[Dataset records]
-- -- --
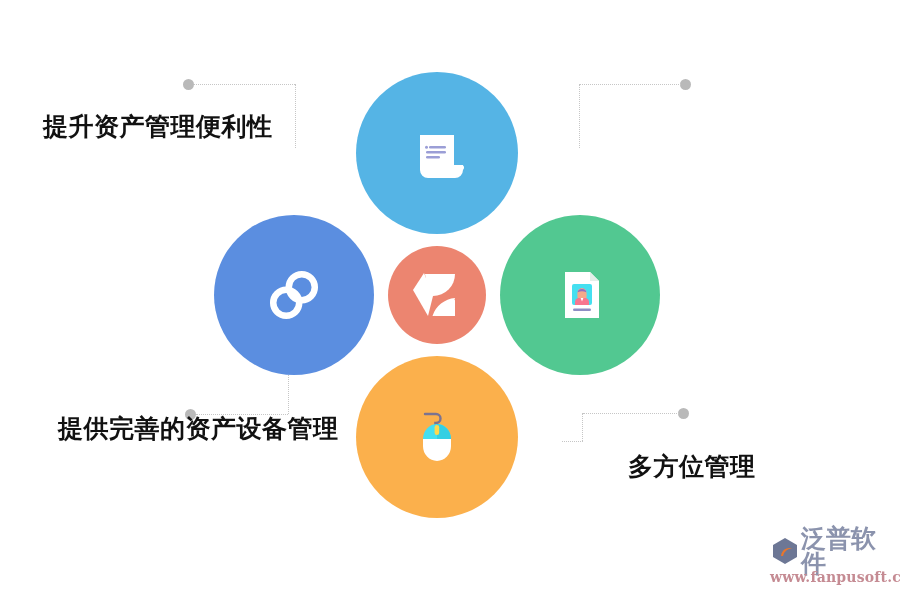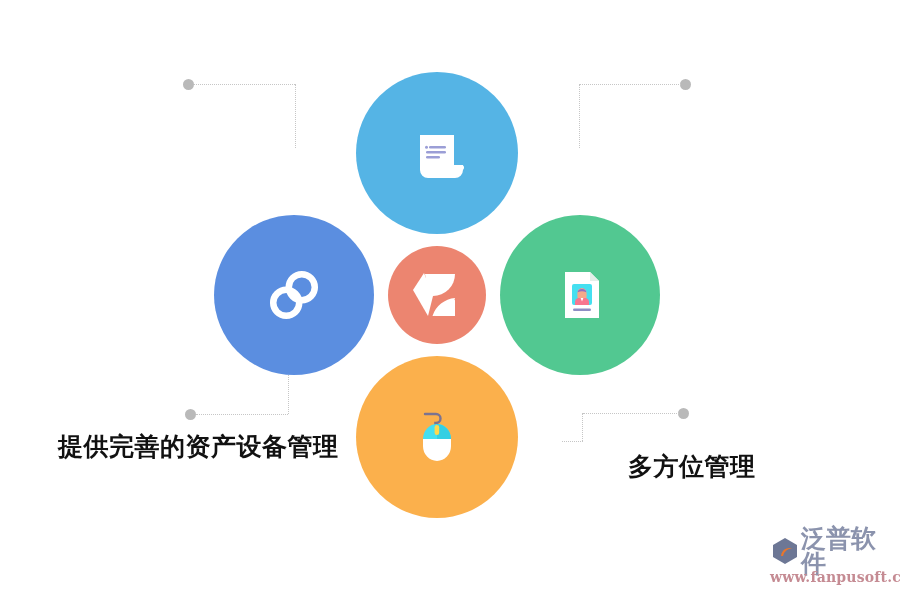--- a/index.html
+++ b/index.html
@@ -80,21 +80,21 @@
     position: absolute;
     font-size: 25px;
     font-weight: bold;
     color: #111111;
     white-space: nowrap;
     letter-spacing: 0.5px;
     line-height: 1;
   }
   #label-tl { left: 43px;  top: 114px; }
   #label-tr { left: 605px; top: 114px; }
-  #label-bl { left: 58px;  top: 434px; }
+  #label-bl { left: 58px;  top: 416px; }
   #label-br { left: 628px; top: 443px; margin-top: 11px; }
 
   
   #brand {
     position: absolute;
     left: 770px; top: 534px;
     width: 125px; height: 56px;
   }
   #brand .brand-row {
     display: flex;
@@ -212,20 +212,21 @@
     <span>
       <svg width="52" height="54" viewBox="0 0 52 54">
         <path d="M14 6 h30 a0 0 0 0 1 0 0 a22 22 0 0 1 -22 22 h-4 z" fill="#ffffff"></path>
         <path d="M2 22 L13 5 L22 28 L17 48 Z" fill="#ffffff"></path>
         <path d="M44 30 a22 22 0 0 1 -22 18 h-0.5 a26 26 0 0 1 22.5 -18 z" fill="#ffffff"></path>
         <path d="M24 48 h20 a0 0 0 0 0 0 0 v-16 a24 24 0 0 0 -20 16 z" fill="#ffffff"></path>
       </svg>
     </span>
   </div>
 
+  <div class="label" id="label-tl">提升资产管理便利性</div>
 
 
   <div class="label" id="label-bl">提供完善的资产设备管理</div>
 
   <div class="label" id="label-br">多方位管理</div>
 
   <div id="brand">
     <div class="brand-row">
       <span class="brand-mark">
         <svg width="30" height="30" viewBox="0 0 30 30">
-- -- --
What is expected: Whenever a line above contains "label", copy that line.

Solution to this problem:
   #label-tl { left: 43px;  top: 114px; }
   #label-tr { left: 605px; top: 114px; }
-  #label-bl { left: 58px;  top: 434px; }
+  #label-bl { left: 58px;  top: 416px; }
   #label-br { left: 628px; top: 443px; margin-top: 11px; }
+  <div class="label" id="label-tl">提升资产管理便利性</div>
   <div class="label" id="label-bl">提供完善的资产设备管理</div>
   <div class="label" id="label-br">多方位管理</div>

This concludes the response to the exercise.